Credit Scoring

Before lenders make the decision to give you a loan, they need to know that you're willing and able to repay that mortgage loan. To understand your ability to pay back the loan, they look at your income and debt ratio. To assess how willing you are to repay, they use your credit score.

The most widely used credit scores are called FICO scores, which were developed by Fair Isaac & Company, Inc. Your FICO score ranges from 350 (high risk) to 850 (low risk). For details on FICO, read more here.

Credit scores only consider the information contained in your credit reports. They don't consider income, savings, down payment amount, or personal factors like gender, race, national origin or marital status. These scores were invented specifically for this reason. Credit scoring was envisioned as a way to take into account solely what was relevant to a borrower's likelihood to pay back the lender.

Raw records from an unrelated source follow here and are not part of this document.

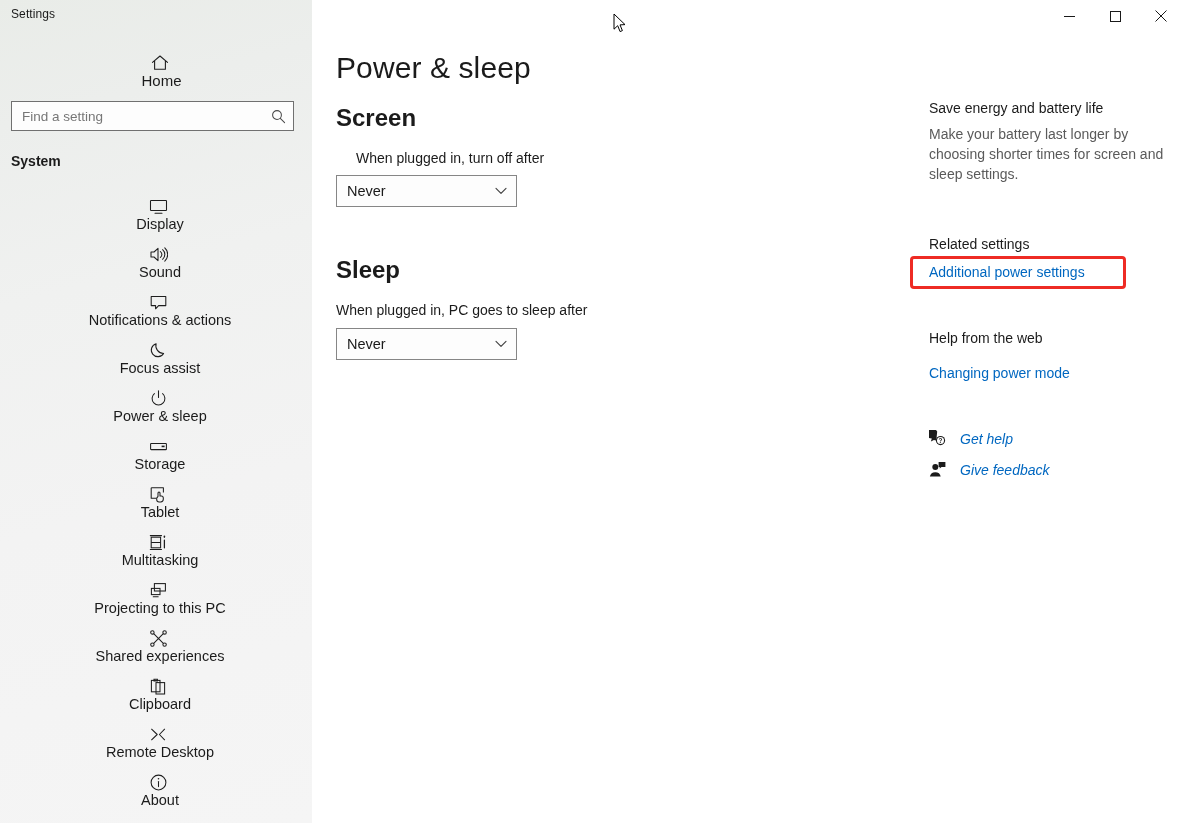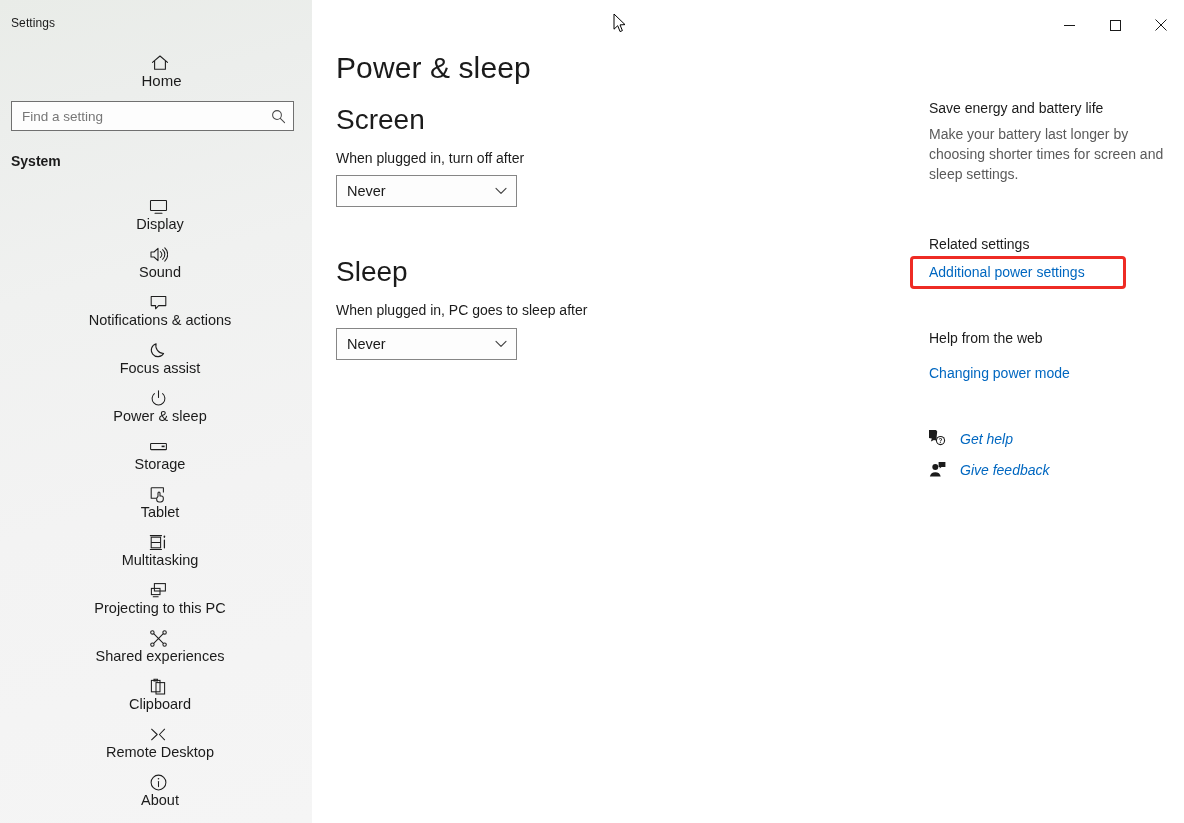"Settings" .titlebar { top: 9px -> 0 }
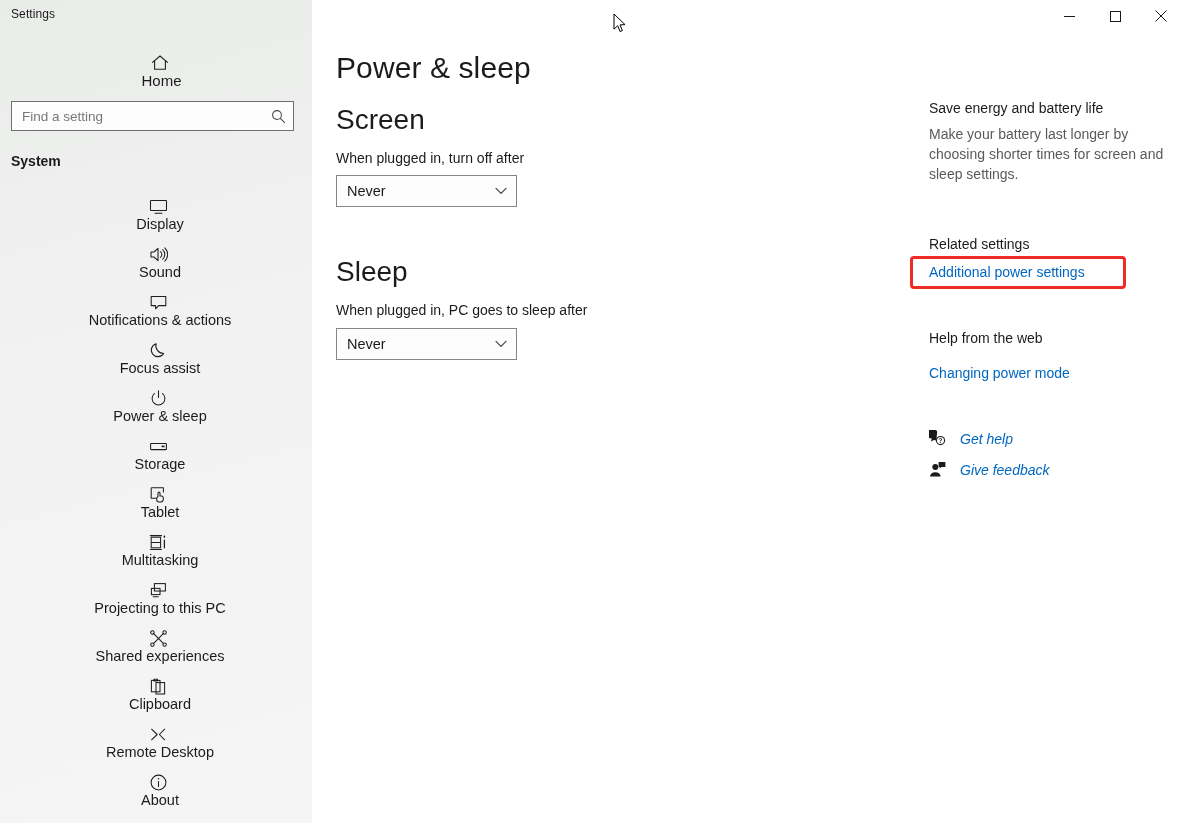"Screen" .section-title { font-size: 28px -> 24px; font-weight: normal -> bold }
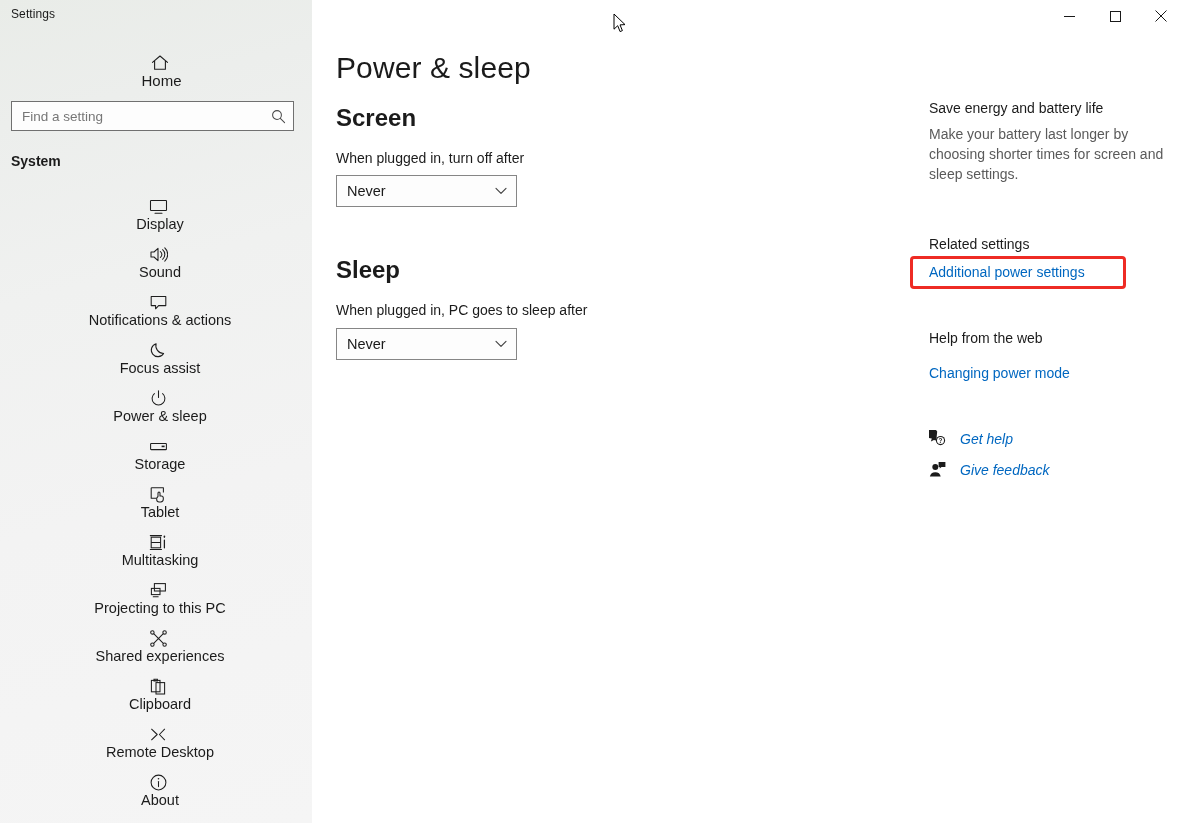"When plugged in, turn off" .field-label.screen { margin-left: none -> 20px }
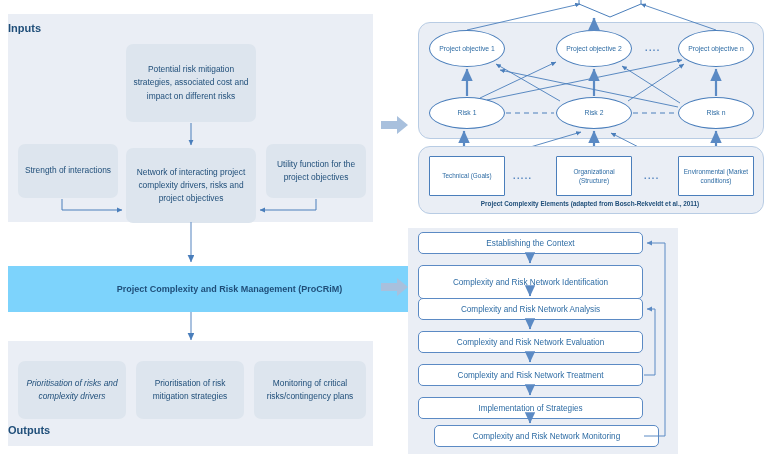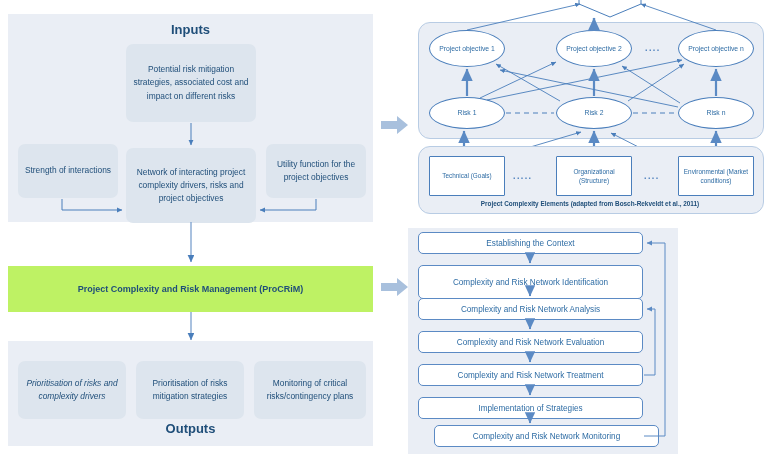"Inputs" .panel-title { font-size: 13px -> 11px; text-align: center -> none }
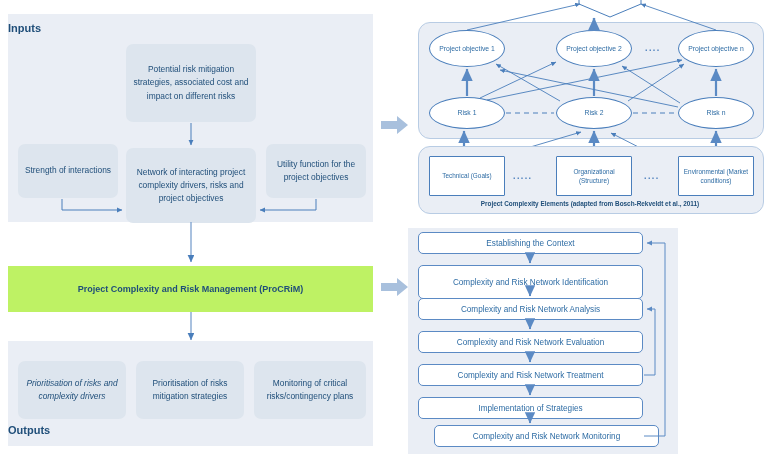"Project Complexity and Risk Management" .band { background: #bef264 -> #7dd3fc; padding-left: none -> 39px }
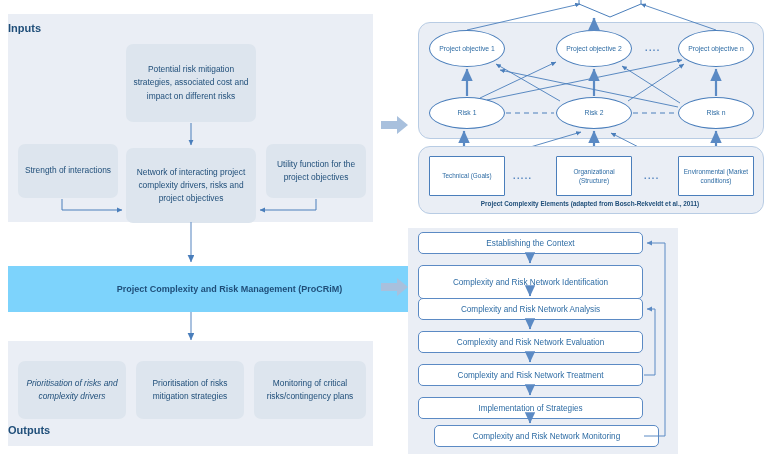"Prioritisation of risks mitigation" div.abs { text: risks -> risk }
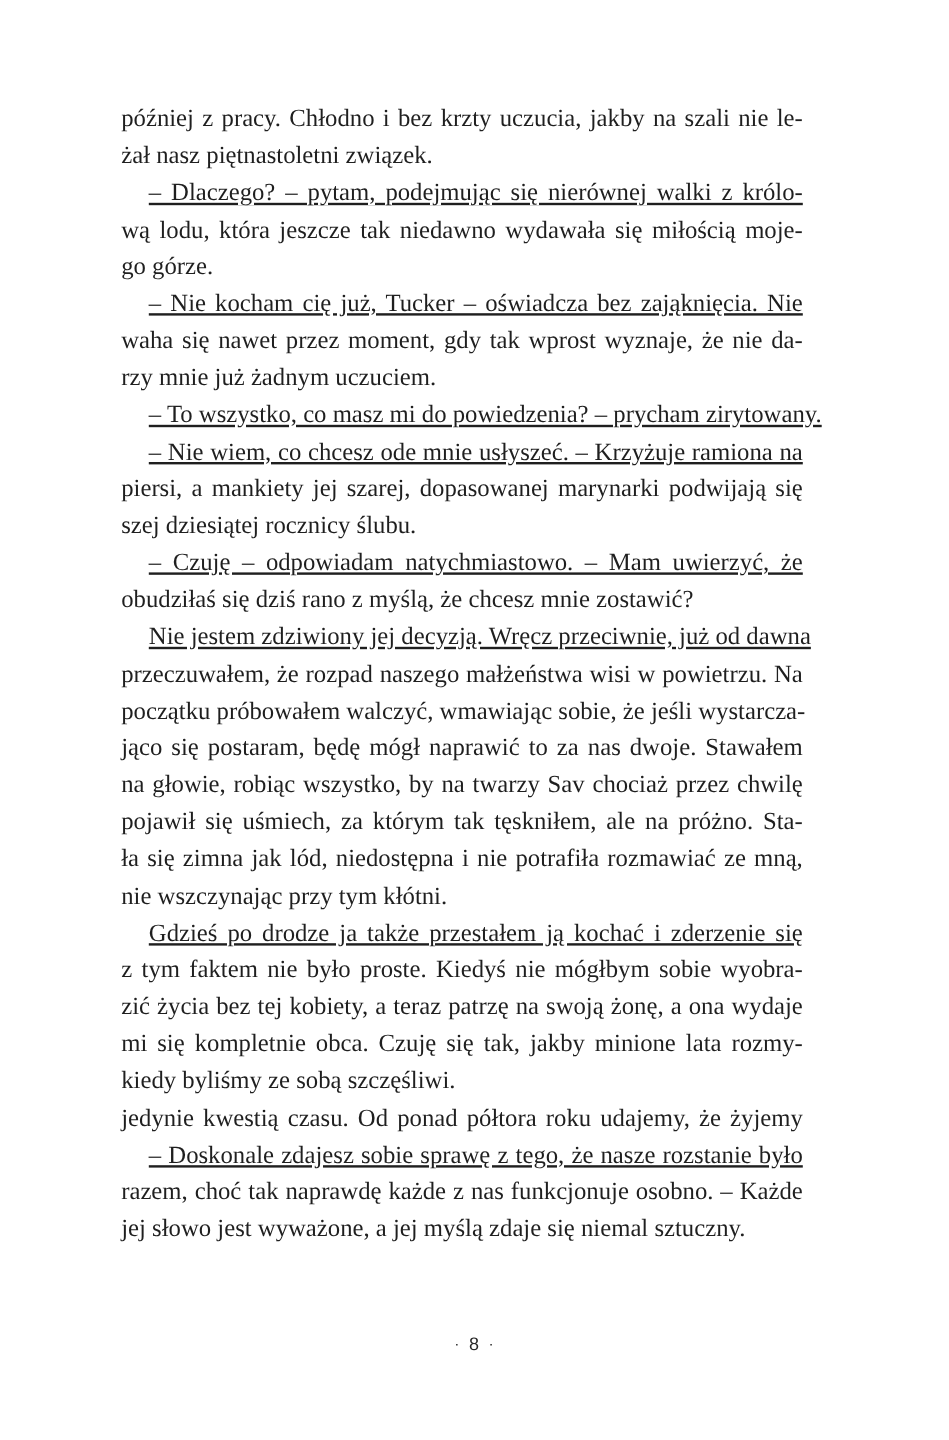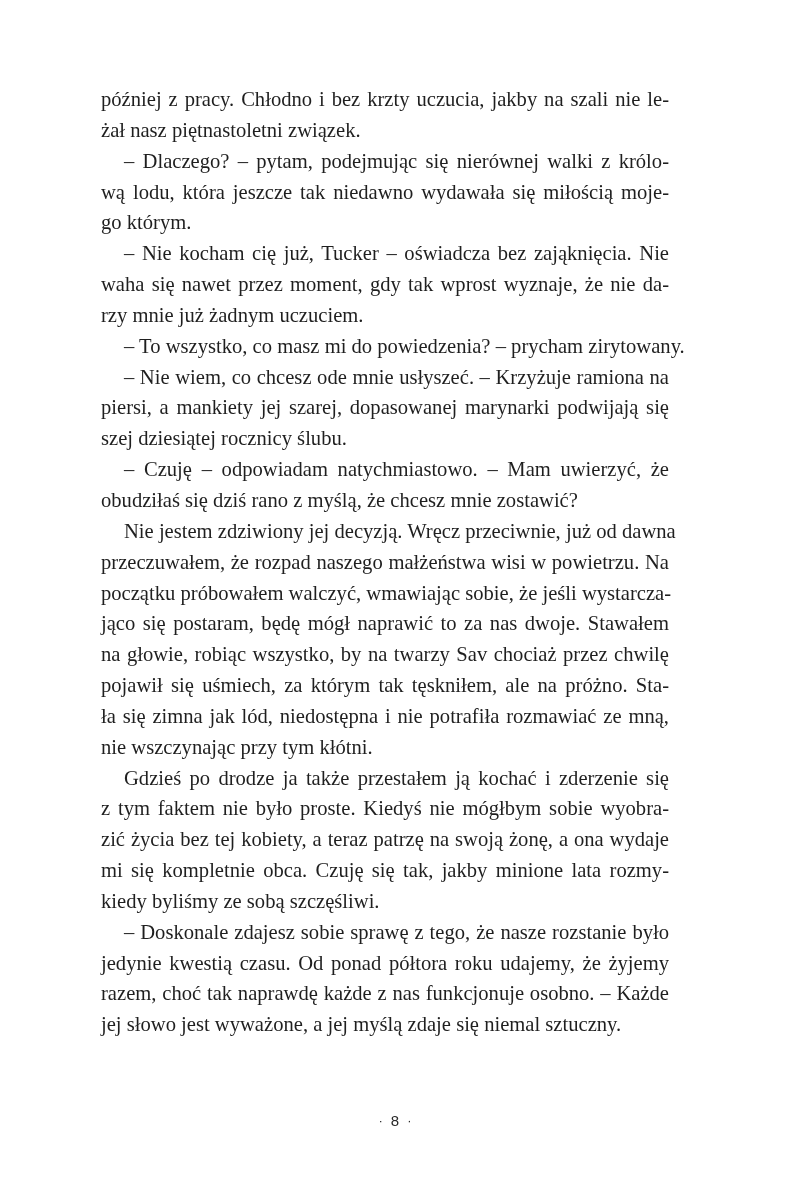"– Dlaczego? – pytam, podejmując" .line.indent { text-decoration: none -> underline }
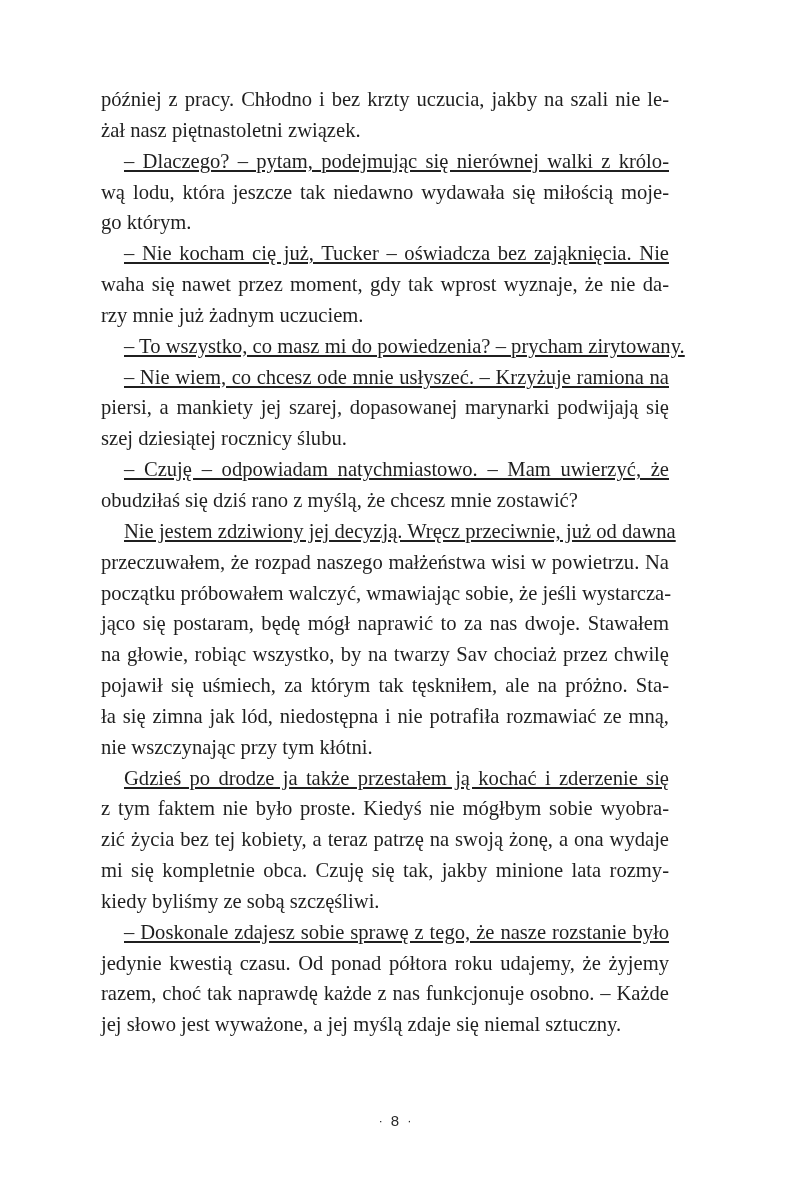"go którym." span.line { text: którym -> górze }
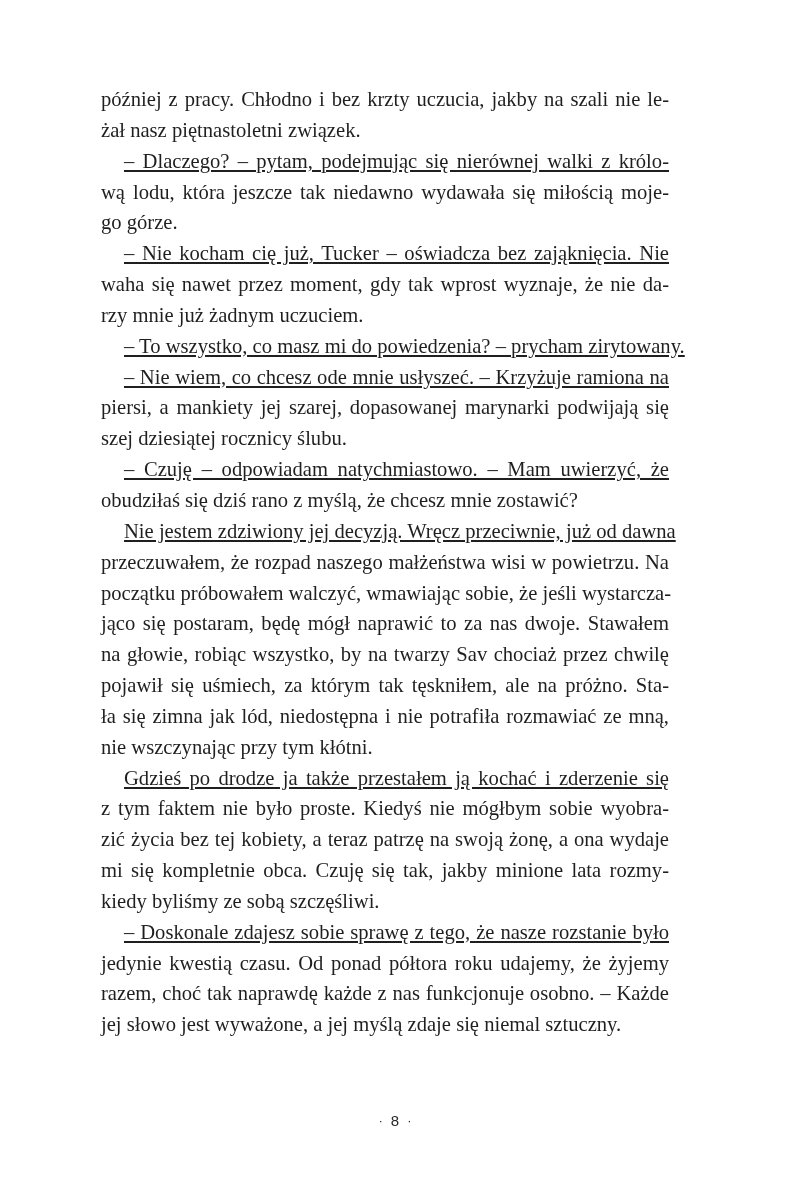"– Doskonale zdajesz sobie sprawę" span.line { order: before "jedynie kwestią czasu. Od ponad" -> after "jedynie kwestią czasu. Od ponad" }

Your current debt load, past late payments, length of your credit history, and other factors are considered. Your score considers positive and negative items in your credit report. Late payments lower your credit score, but consistently making future payments on time will raise your score.

Your credit report should have at least one account which has been open for six months or more, and at least one account that has been updated in the past six months for you to get a credit score. This payment history ensures that there is enough information in your report to assign an accurate score. Some folks don't have a long enough credit history to get a credit score. They should spend a little time building a credit history before they apply for a loan.